ASSIGNMENT :: Both the line with "[994,63,1315,83] [995,90,1039,106] //" and the line with "[1304,322,1352,335] [979,346,1160,363] him" in the records below must appear in the output, along with every line between them, exactly and with nothing added.

DATA FOR REVIEW ::
......

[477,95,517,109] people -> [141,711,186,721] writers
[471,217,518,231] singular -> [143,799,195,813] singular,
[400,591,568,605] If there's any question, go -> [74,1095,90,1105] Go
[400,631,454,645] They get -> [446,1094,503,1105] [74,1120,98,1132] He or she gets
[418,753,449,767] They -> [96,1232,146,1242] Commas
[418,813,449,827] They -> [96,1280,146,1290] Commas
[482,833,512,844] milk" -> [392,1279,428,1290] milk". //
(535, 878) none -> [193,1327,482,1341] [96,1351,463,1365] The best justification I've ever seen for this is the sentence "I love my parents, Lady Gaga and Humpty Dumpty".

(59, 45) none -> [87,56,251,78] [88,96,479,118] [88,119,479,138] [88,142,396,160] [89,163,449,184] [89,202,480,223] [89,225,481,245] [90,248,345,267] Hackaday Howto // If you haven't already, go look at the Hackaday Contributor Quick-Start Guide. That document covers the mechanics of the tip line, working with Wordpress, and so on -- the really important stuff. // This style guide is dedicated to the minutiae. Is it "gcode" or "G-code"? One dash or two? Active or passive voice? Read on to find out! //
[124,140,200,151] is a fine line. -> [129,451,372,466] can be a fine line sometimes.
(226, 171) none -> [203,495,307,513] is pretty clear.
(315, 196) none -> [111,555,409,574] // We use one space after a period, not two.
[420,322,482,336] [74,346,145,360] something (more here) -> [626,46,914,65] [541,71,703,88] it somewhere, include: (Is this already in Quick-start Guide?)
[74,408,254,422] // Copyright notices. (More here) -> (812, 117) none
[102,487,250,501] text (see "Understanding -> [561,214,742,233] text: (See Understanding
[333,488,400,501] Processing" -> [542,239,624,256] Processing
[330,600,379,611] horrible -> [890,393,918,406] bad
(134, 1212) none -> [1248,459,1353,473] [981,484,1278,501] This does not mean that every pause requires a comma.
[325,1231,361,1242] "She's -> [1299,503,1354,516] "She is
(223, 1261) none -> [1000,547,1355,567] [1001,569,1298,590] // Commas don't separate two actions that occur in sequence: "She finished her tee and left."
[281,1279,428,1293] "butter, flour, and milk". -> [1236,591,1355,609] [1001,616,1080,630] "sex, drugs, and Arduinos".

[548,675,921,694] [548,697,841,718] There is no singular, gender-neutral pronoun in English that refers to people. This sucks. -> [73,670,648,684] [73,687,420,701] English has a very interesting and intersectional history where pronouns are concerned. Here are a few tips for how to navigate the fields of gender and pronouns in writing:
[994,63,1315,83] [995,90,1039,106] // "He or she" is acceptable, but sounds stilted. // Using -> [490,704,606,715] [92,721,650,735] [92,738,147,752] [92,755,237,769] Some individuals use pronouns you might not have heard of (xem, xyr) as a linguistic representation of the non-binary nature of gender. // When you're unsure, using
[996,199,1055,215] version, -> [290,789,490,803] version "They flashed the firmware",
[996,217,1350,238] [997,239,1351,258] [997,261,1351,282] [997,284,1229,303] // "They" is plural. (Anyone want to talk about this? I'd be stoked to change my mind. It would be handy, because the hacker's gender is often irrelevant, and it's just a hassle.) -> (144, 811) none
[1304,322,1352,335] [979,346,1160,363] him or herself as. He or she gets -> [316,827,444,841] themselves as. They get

......

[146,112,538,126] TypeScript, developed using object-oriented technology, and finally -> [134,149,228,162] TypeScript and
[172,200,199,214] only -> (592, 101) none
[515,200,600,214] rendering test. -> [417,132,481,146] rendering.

......

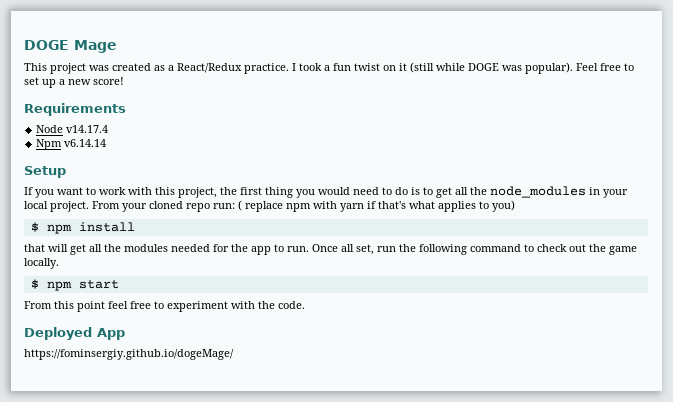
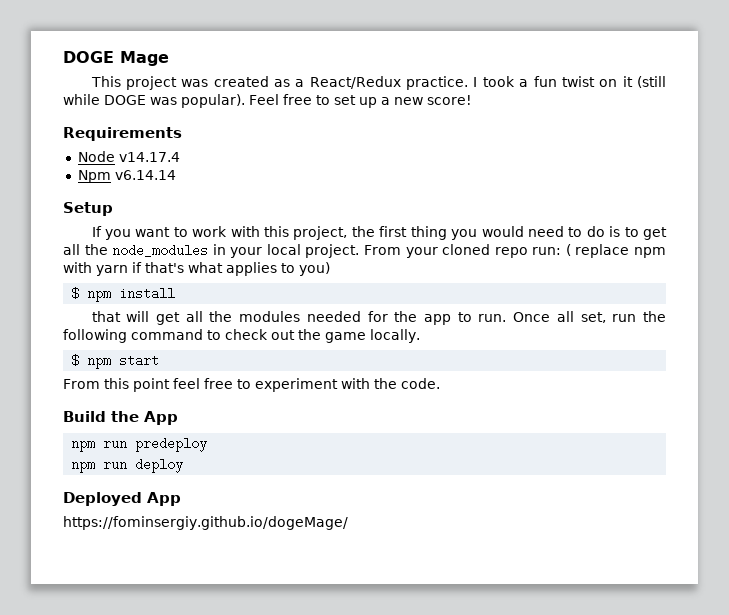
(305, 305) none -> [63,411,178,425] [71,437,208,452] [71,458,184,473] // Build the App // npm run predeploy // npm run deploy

......

ANSWER TO THIS TASK ::
[994,63,1315,83] [995,90,1039,106] // "He or she" is acceptable, but sounds stilted. // Using -> [490,704,606,715] [92,721,650,735] [92,738,147,752] [92,755,237,769] Some individuals use pronouns you might not have heard of (xem, xyr) as a linguistic representation of the non-binary nature of gender. // When you're unsure, using
[996,199,1055,215] version, -> [290,789,490,803] version "They flashed the firmware",
[996,217,1350,238] [997,239,1351,258] [997,261,1351,282] [997,284,1229,303] // "They" is plural. (Anyone want to talk about this? I'd be stoked to change my mind. It would be handy, because the hacker's gender is often irrelevant, and it's just a hassle.) -> (144, 811) none
[1304,322,1352,335] [979,346,1160,363] him or herself as. He or she gets -> [316,827,444,841] themselves as. They get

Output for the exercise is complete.